● Exercise instructions:
Repeat the listing below verbatim, without its images.

━━━━━━━━

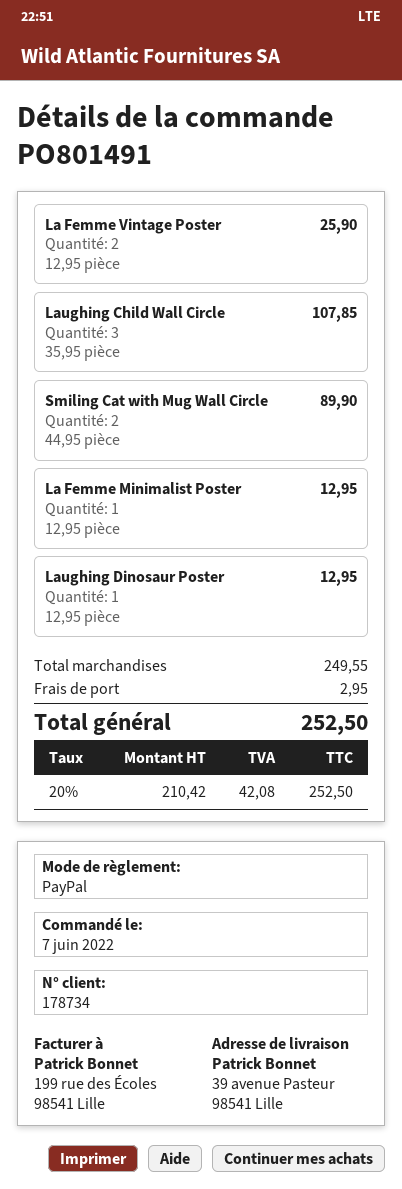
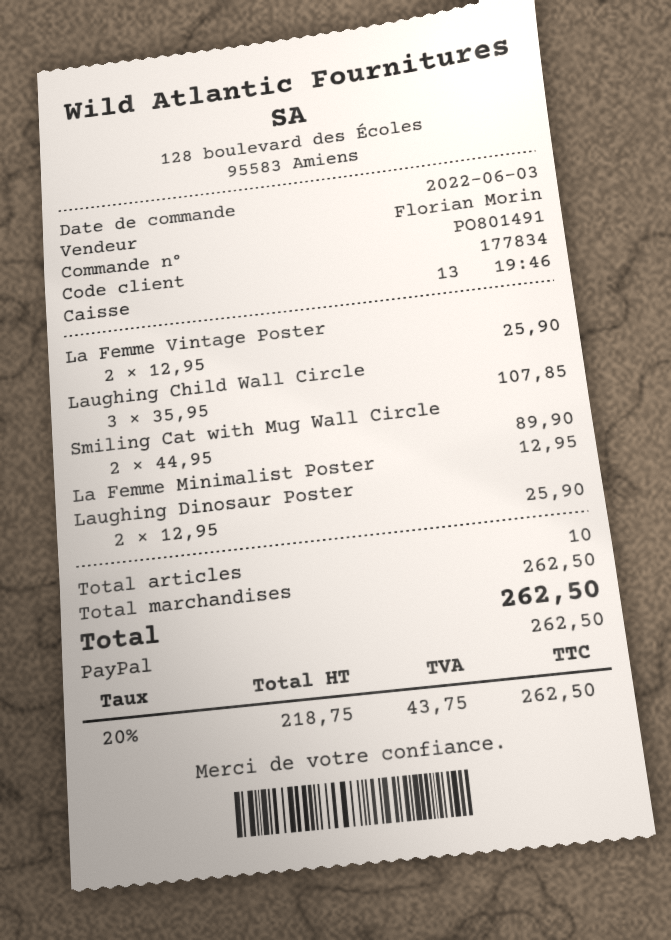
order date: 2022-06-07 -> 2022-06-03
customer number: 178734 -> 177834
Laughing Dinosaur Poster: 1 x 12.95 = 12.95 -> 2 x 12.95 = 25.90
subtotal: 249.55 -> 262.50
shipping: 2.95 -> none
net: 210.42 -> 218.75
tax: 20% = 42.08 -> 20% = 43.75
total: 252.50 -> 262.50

━━━━━━━━

● Result:
order date: 2022-06-07 -> 2022-06-03
customer number: 178734 -> 177834
Laughing Dinosaur Poster: 1 x 12.95 = 12.95 -> 2 x 12.95 = 25.90
subtotal: 249.55 -> 262.50
shipping: 2.95 -> none
net: 210.42 -> 218.75
tax: 20% = 42.08 -> 20% = 43.75
total: 252.50 -> 262.50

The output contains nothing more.